Furthermore, the 2014 PPS requires that a NHS only has to be identified in ecoregions E6 and E7 of the province[2]. The municipality sits on the border of ecoregion E5 and E6, which runs between the southeast to the northwest of the jurisdiction. A large portion of the property designated in the official plan as a NHS is not required to be designated as such under the PPS as it falls within the boundaries of ecoregion E5, and as such many of the policies put forward in the municipal plan are not provincially mandated for that area. I believe it is important to take these map boundaries and land classifications in to consideration when understanding what obligations actually exist for the municipality as a whole. I have attached a basic overlay of the ecoregion boundaries on top of your NHS proposal map to this letter for clarification.

While the PPS requires that an NHS must be identified in the section of the municipality within ecoregion E6, and development or site alteration in that NHS area cannot take place without an environmental assessment [3] indicating there is no negative impact on the core ecological function of the site, there is no obligation in the PPS that sets out limits on specific types of development or site use. Any establishment of specific “permitted uses” within a municipal plan is done at the municipality’s discretion and is not presented as a specific obligation by the province. Similar discretion is also provided for the identification of “adjacent lands” in relation to the NHS. Nowhere in the PPS does the government impose specific metrics regarding what constitutes adjacent lands, and any identification of specific measurements or criteria is the decision of the municipality alone. In addition, any EIS requirement in relation to the NHS on property that is not within the NHS or classified as “adjacent land” is a policy implemented by the municipality, and is outside the obligations required by the province.

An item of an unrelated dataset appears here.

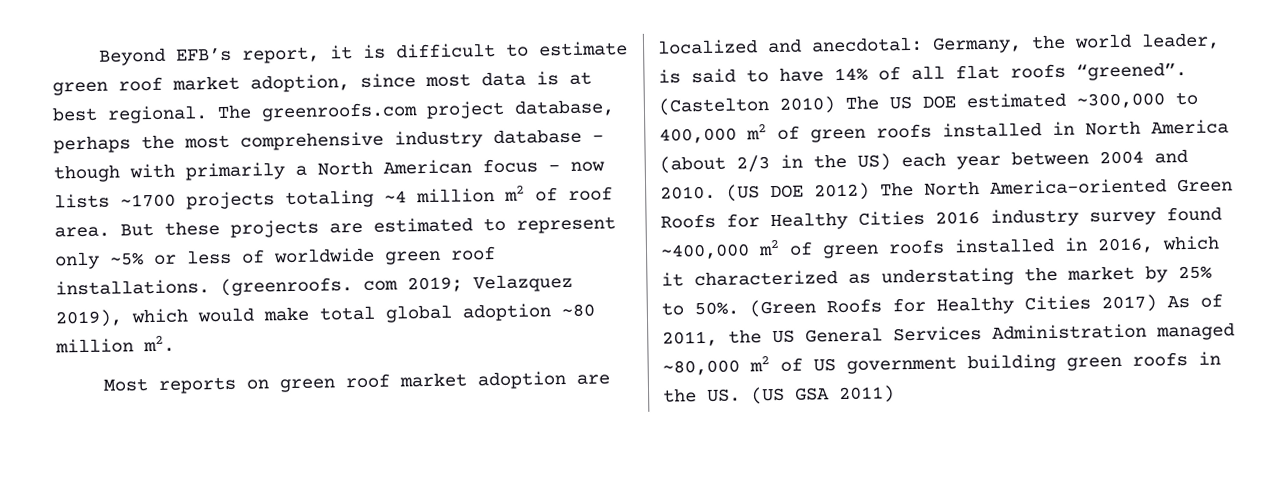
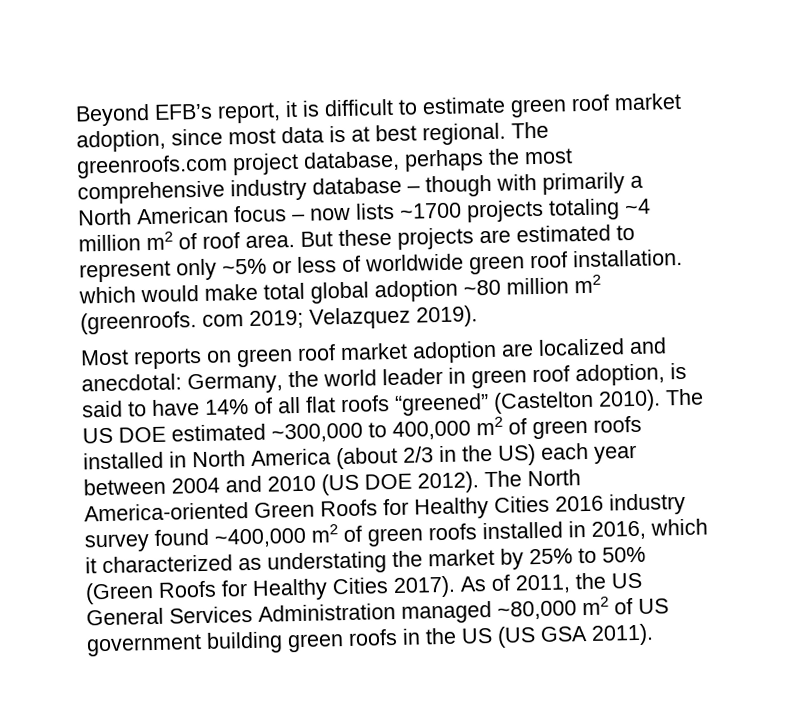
- But these projects are estimated to represent only ~5% or less of worldwide green roof installations. (greenroofs. com 2019; Velazquez 2019), which would make total global adoption ~80 million m2.
+ But these projects are estimated to represent only ~5% or less of worldwide green roof installation. which would make total global adoption ~80 million m2 (greenroofs. com 2019; Velazquez 2019).
- Germany, the world leader, is said to have 14% of all flat roofs “greened”. (Castelton 2010) The US DOE estimated ~300,000 to 400,000 m2 of green roofs installed in North America (about 2/3 in the US) each year between 2004 and 2010. (US DOE 2012) The North America-oriented Green Roofs for Healthy Cities 2016 industry survey found ~400,000 m2 of green roofs installed in 2016, which it characterized as understating the market by 25% to 50%. (Green Roofs for Healthy Cities 2017) As of 2011, the US General Services Administration managed ~80,000 m2 of US government building green roofs in the US. (US GSA 2011)
+ Germany, the world leader in green roof adoption, is said to have 14% of all flat roofs “greened” (Castelton 2010). The US DOE estimated ~300,000 to 400,000 m2 of green roofs installed in North America (about 2/3 in the US) each year between 2004 and 2010 (US DOE 2012). The North America-oriented Green Roofs for Healthy Cities 2016 industry survey found ~400,000 m2 of green roofs installed in 2016, which it characterized as understating the market by 25% to 50% (Green Roofs for Healthy Cities 2017). As of 2011, the US General Services Administration managed ~80,000 m2 of US government building green roofs in the US (US GSA 2011).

I hope these points of clarification will be valuable in the development and communication of your municipal development plans. While I have not touched on every potential detail of an NHS plan, it is important to recognize that there is substantial leeway and discretion for municipalities to determine specific details of the plan that are not otherwise mandated by the province. This is particularly relevant in the situation of Mississippi mills, where a large portion of the municipality is exempt from any and all NHS obligations.

If you have any further questions or need any further clarifications please feel free to reach out to my office. I would be pleased to provide council with a presentation and discussion on PPS requirements should you believe it would be beneficial.


Sincerely,

Randy Hillier

 
End notes:

  1. There is no provincial mandate regarding the exact metrics for establish criteria for adjacent lands. The proposed 120 meters setback can be implemented but there is no requirement for that specific distance.
  2. The schedule of defined permitted uses does not exempt these uses or developments from costly environmental assessments.
  3. Any development not identified in the schedule of permitted uses would be prohibited even when an environmental assessment indicates no detrimental effect or harm to the environment would be experienced.
  4. There is no requirement to include a schedule of permitted uses.
  5. “Environment First” approach is not required; can be removed, or altered such as “Balancing the need for development and growth with maintaining the environment” as an example.
  6. The present proposal permits and does not infringe upon most personal activities such as farming, forestry recreational uses etc. However, there are no guarantees that subsequent revisions or amendments to the PPS may impose greater restrictions on activities within lands designated as NHS.
  7. The present proposal identifies a substantial amount of land in the western half of the municipality (eco region 5E) as NHS designated lands. There is no statutory obligation or responsibility to do so.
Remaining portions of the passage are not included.